[Records for the task — start]
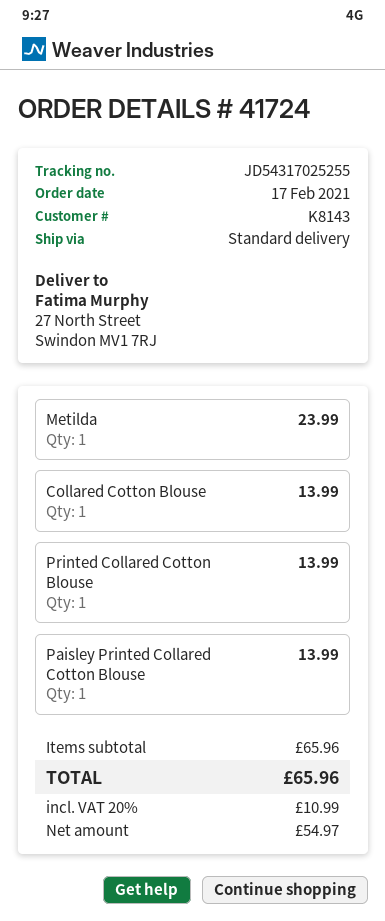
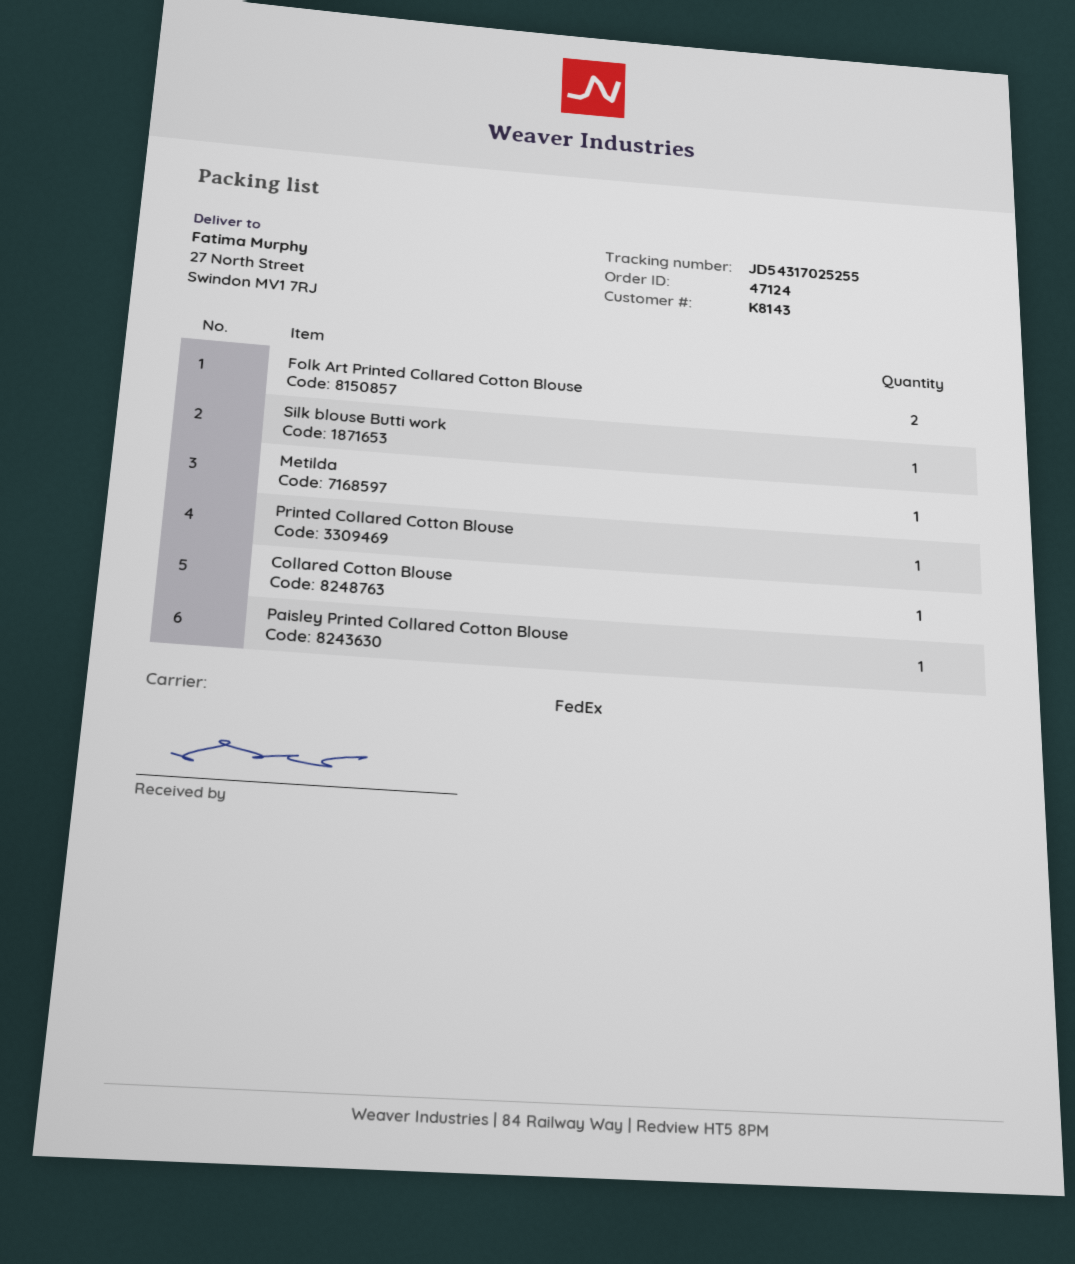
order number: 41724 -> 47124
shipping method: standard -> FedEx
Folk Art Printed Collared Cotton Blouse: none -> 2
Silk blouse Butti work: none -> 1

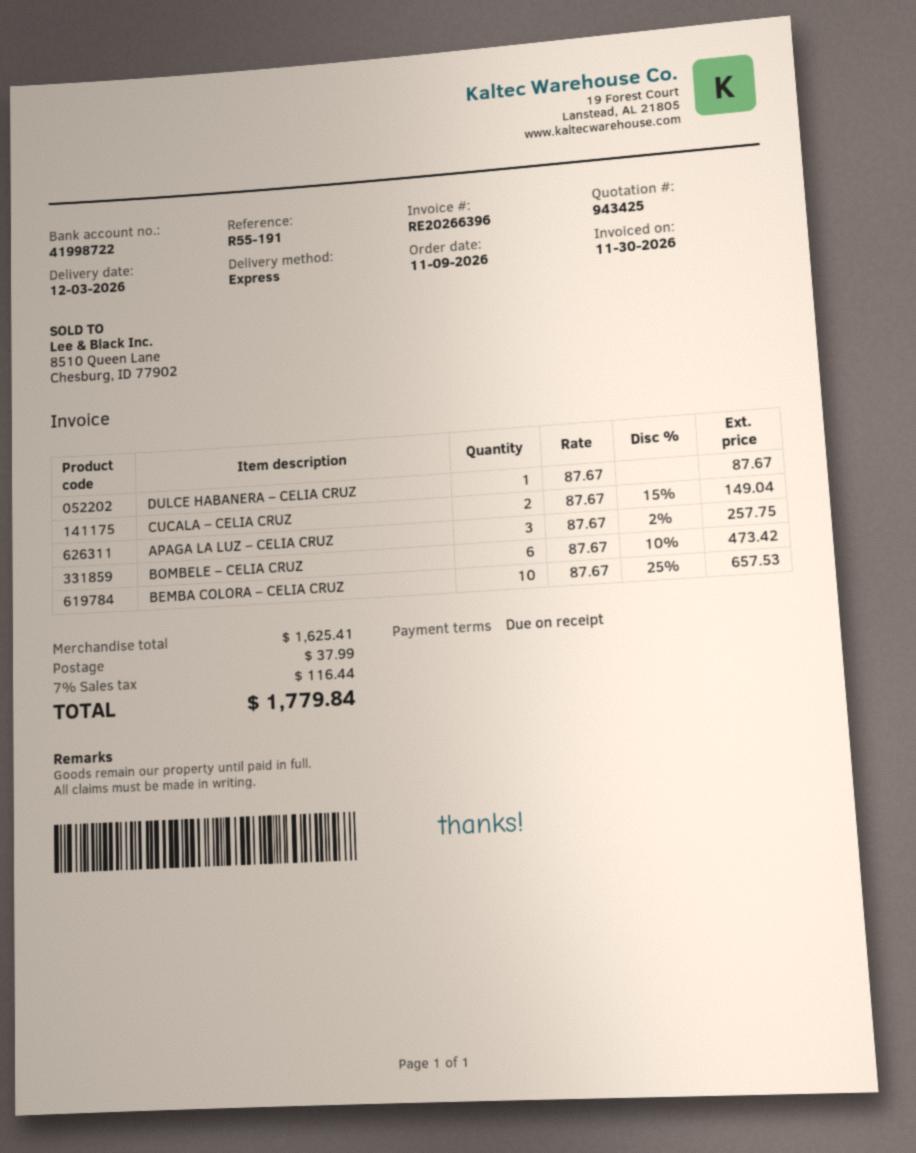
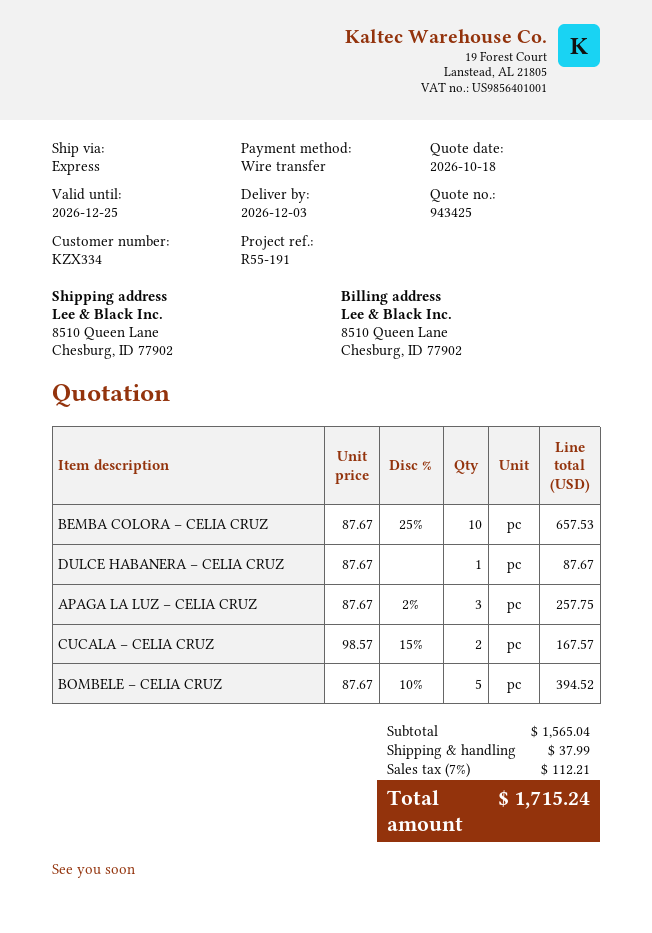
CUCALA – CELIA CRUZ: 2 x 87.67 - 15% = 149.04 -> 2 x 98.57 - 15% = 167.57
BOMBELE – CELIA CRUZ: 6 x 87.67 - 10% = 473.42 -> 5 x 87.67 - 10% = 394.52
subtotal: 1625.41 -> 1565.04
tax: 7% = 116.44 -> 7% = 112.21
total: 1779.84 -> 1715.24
[Records for the task — finish]
[Records for the task — start]
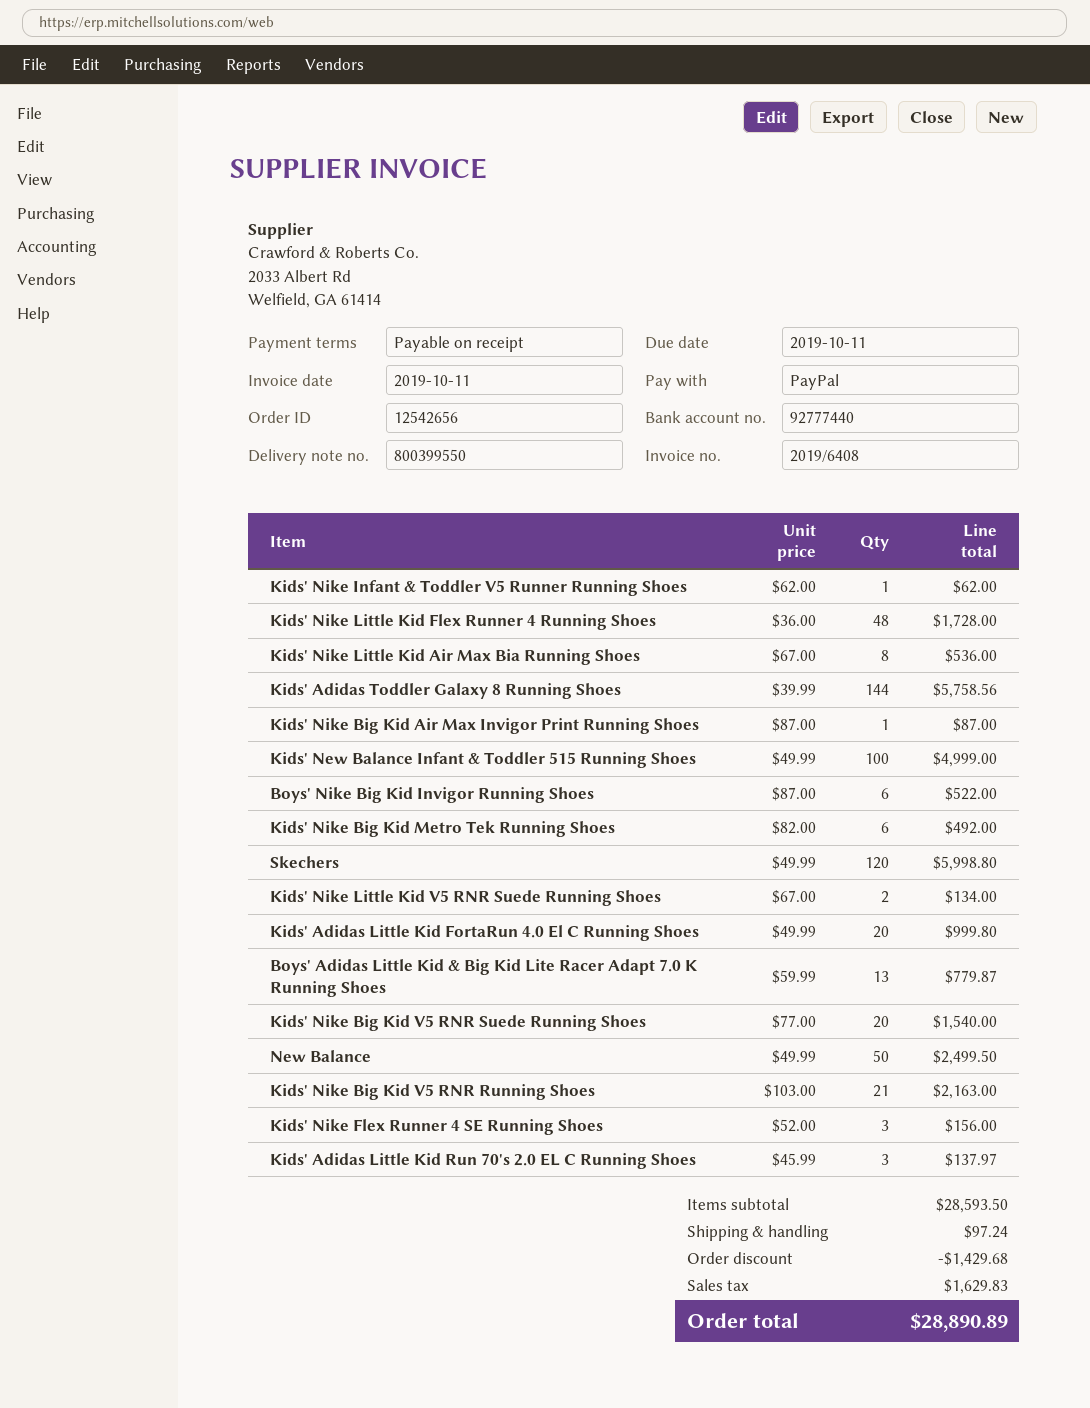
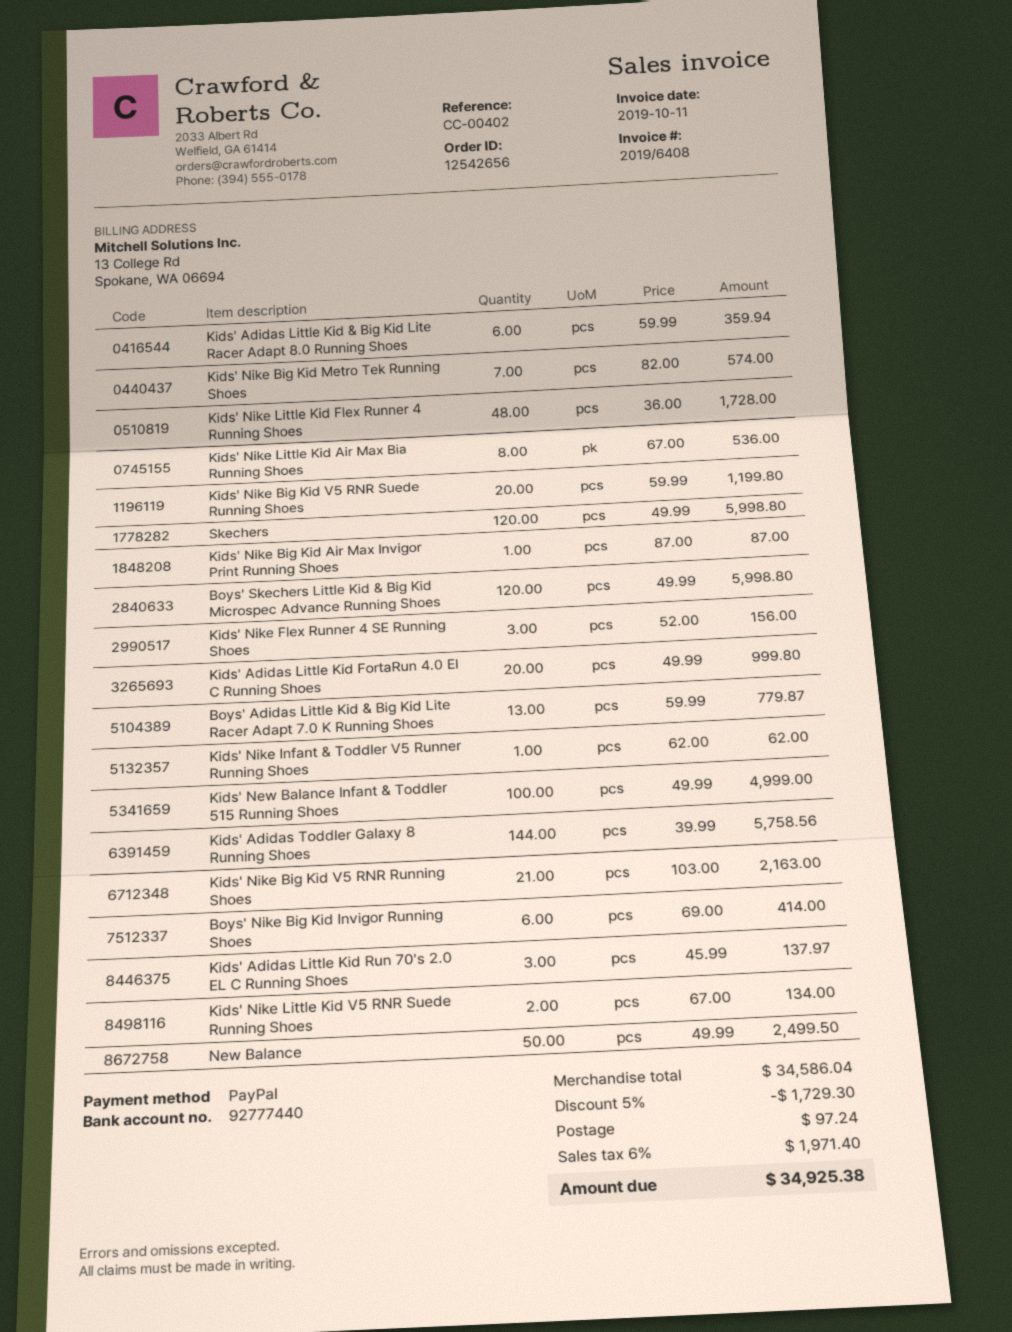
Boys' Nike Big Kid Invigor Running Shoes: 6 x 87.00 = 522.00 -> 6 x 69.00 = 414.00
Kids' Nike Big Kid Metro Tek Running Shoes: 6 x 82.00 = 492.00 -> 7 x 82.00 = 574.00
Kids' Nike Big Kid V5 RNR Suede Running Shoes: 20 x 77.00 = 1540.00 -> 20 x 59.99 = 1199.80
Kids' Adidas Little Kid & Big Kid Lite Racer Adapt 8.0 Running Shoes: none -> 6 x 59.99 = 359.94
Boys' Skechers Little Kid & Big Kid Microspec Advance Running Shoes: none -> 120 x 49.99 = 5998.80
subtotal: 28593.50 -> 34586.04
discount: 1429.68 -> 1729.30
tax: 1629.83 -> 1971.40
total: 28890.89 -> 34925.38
[Records for the task — finish]
[Records for the task — start]
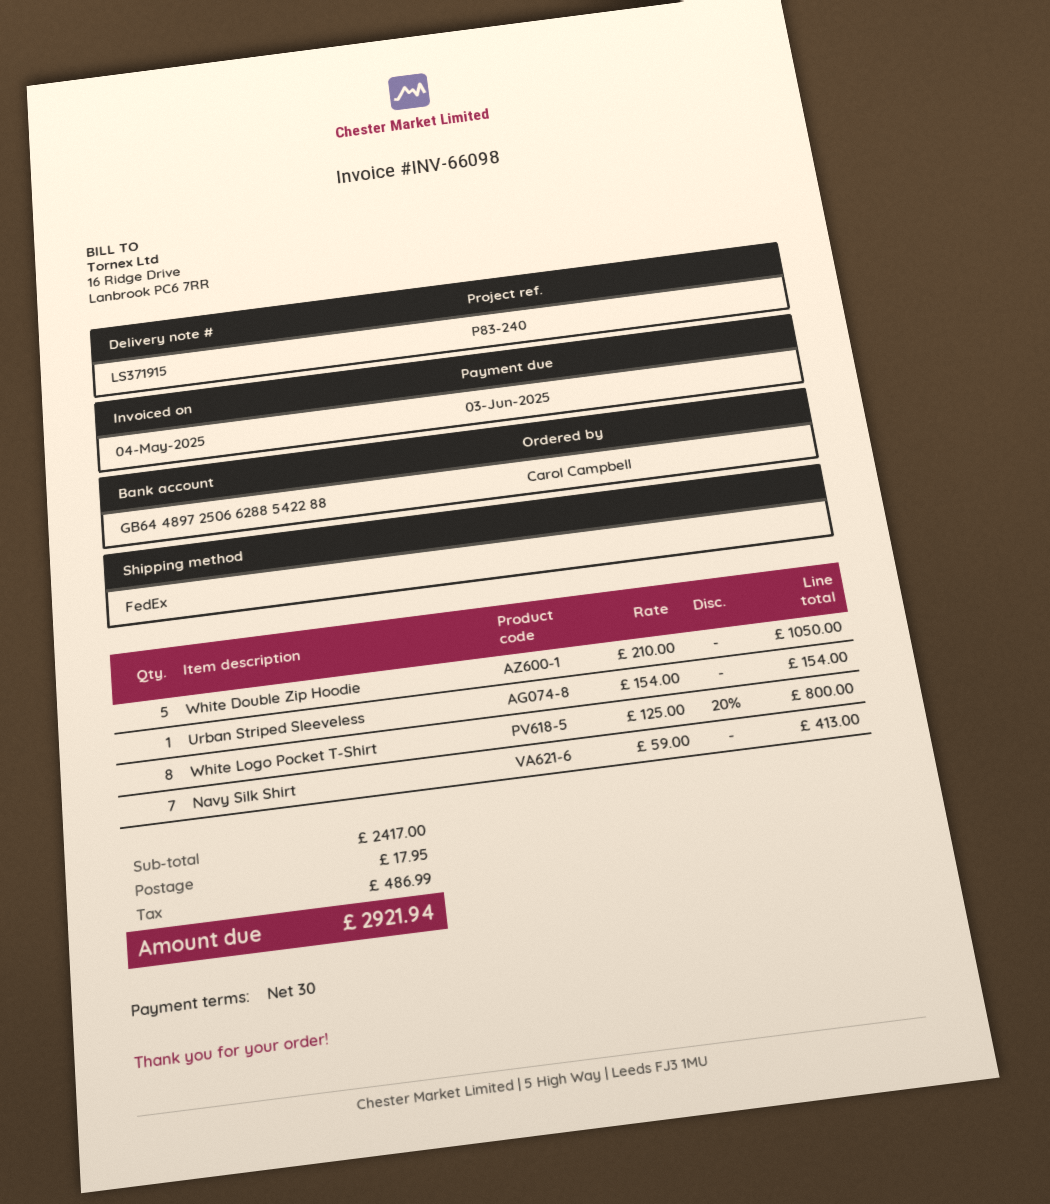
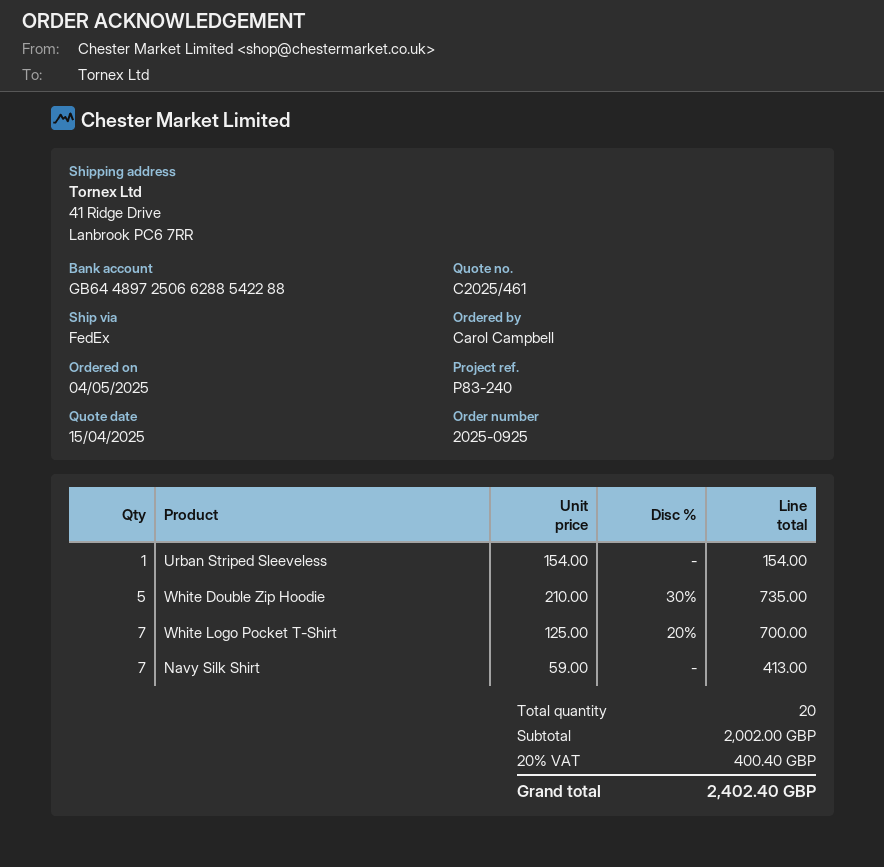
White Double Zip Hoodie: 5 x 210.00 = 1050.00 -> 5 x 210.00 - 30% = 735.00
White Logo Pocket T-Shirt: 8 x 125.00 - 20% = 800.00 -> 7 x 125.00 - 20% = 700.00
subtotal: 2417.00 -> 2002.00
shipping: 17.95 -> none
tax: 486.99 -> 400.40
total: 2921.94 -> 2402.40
[Records for the task — finish]
# The task:
Each line holding "White" in the records should be copied out.

# Completed exercise:
White Double Zip Hoodie: 5 x 210.00 = 1050.00 -> 5 x 210.00 - 30% = 735.00
White Logo Pocket T-Shirt: 8 x 125.00 - 20% = 800.00 -> 7 x 125.00 - 20% = 700.00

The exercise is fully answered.